The goal of No Child Left Behind — holding teachers and schools accountable for the learning of children in their classrooms — is laudable, said Superintendent Laurel Browning of the Burlington-Edison School District.

“I know the intent is to make sure we look at data and make sure we don’t ignore students,” Browning said.

But in reality, the federal measurements don’t track progress at all, several school officials say.

“We would prefer the state and federal government look at student improvement over time,” said Assistant Superintendent Kathy Ehman of the Sedro-Woolley School District. “But that’s not the way it’s measured, so we have to play the hand we’re dealt.”

Superintendent Tim Bruce of La Conner School District said his district focuses on individual students instead of grade levels.

“I consider the WASL one assessment of the many that we do,” Bruce said. “Over the long haul we are more concerned about that individual’s achievement and how we’re going to send them out as graduates.”

The WASL, he said, is “one measurement in time.”

“We do know what our challenges are long before these test results come out,” Bruce said.

All districts in Skagit County use the data to measure year-to-year student growth, instead of comparing the same grade level over multiple years, as No Child Left Behind is set up to do.

This year, 628 schools failed statewide. That compares with 280 in 2007. In Skagit, 30 schools or education centers failed compared with 20 in 2007.

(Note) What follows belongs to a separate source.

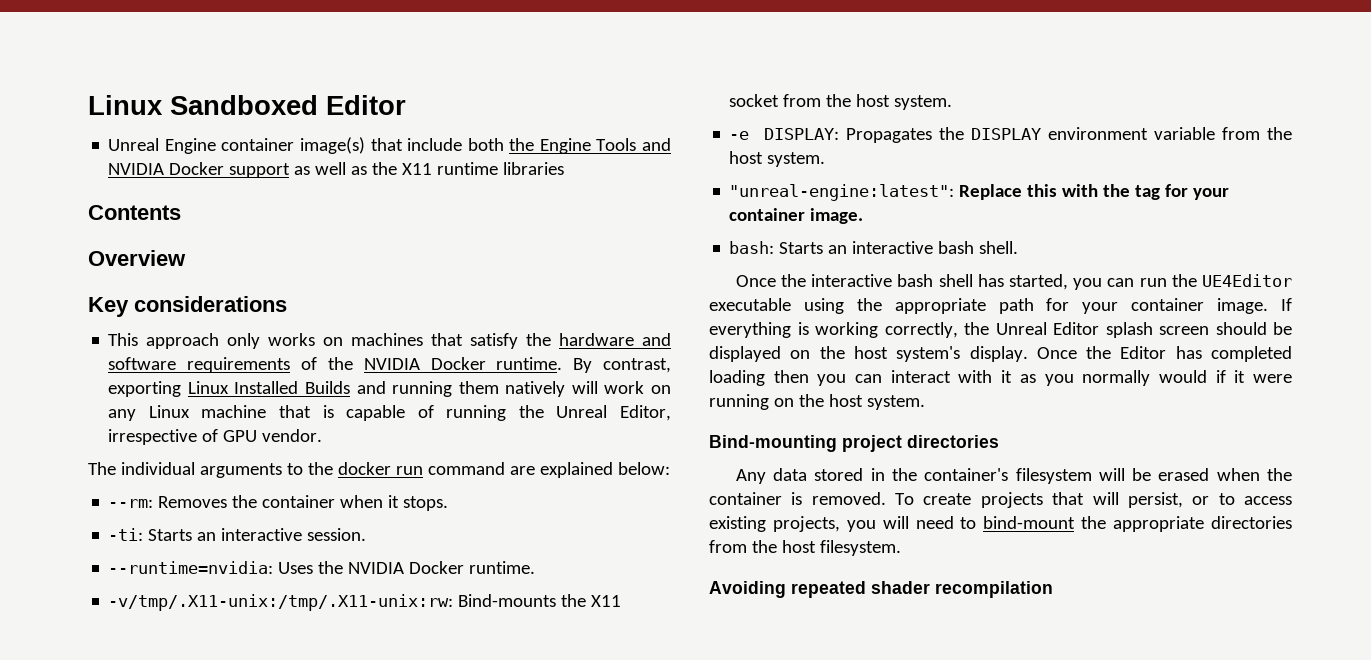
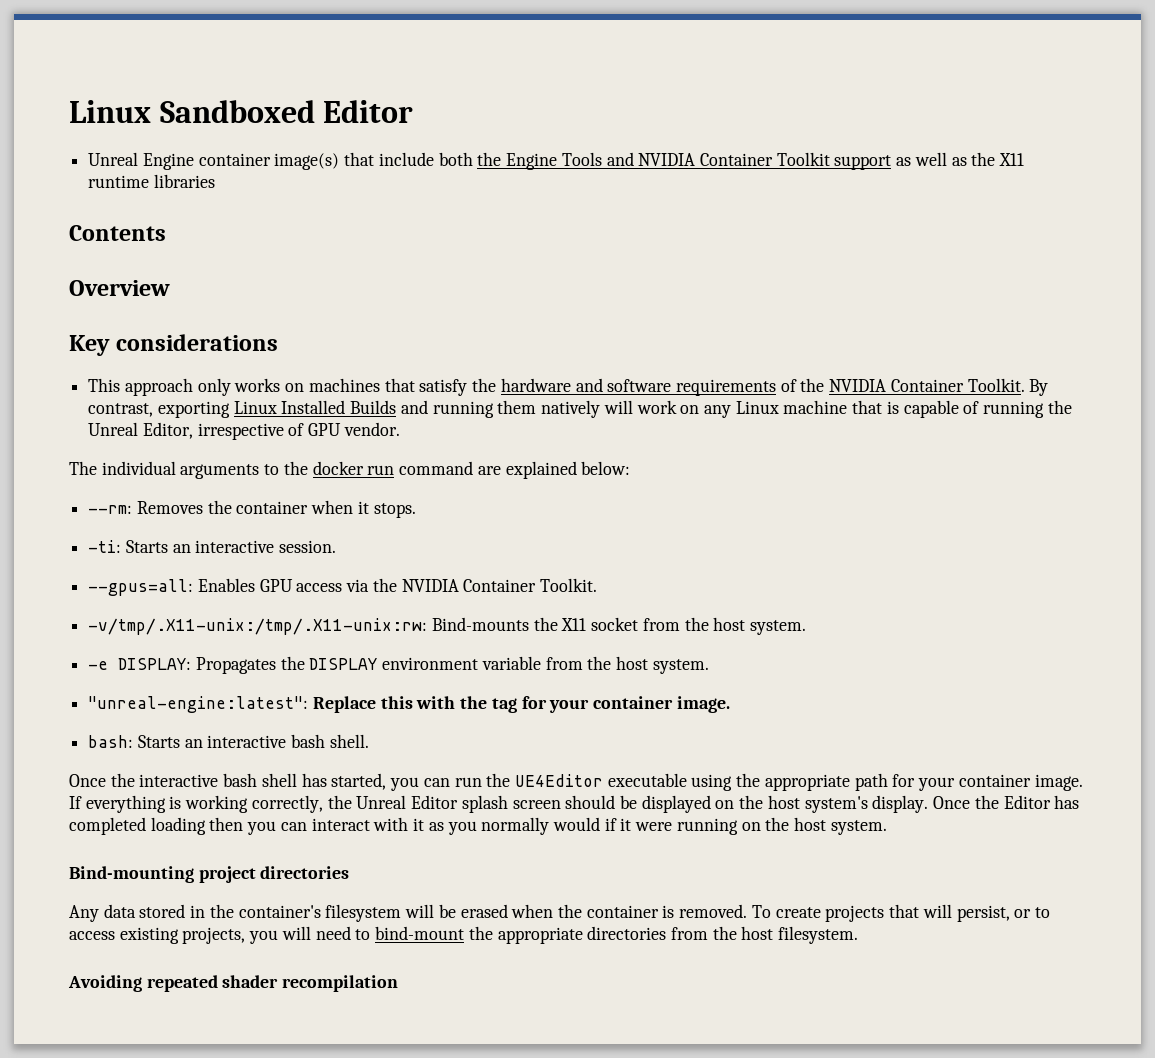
[169,162,225,175] Docker -> [699,152,830,166] Container Toolkit
[430,357,563,370] Docker runtime. -> [890,378,1025,392] Container Toolkit.
[108,561,536,574] --runtime=nvidia: Uses the NVIDIA Docker runtime. -> [88,578,598,596] --gpus=all: Enables GPU access via the NVIDIA Container Toolkit.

When a school meets testing standards, it is considered to have met adequate yearly progress. When the school misses the mark in just one of 37 testing categories, schools can fall into several categories of schools that need improvement. Districts are measured on up to 111 categories.

There are reasons districts appear to be doing worse over time.

Every three years, the percent of students who must pass the WASL increases. This year was a step-up year, and schools had to show as much as 20 percent improvement in the previous year’s scores.

Also, data is being tracked differently. Two years ago, schools only tested fourth-, seventh- and 10th-grade students. Today, students in third through eighth grades, and 10th graders, are tested.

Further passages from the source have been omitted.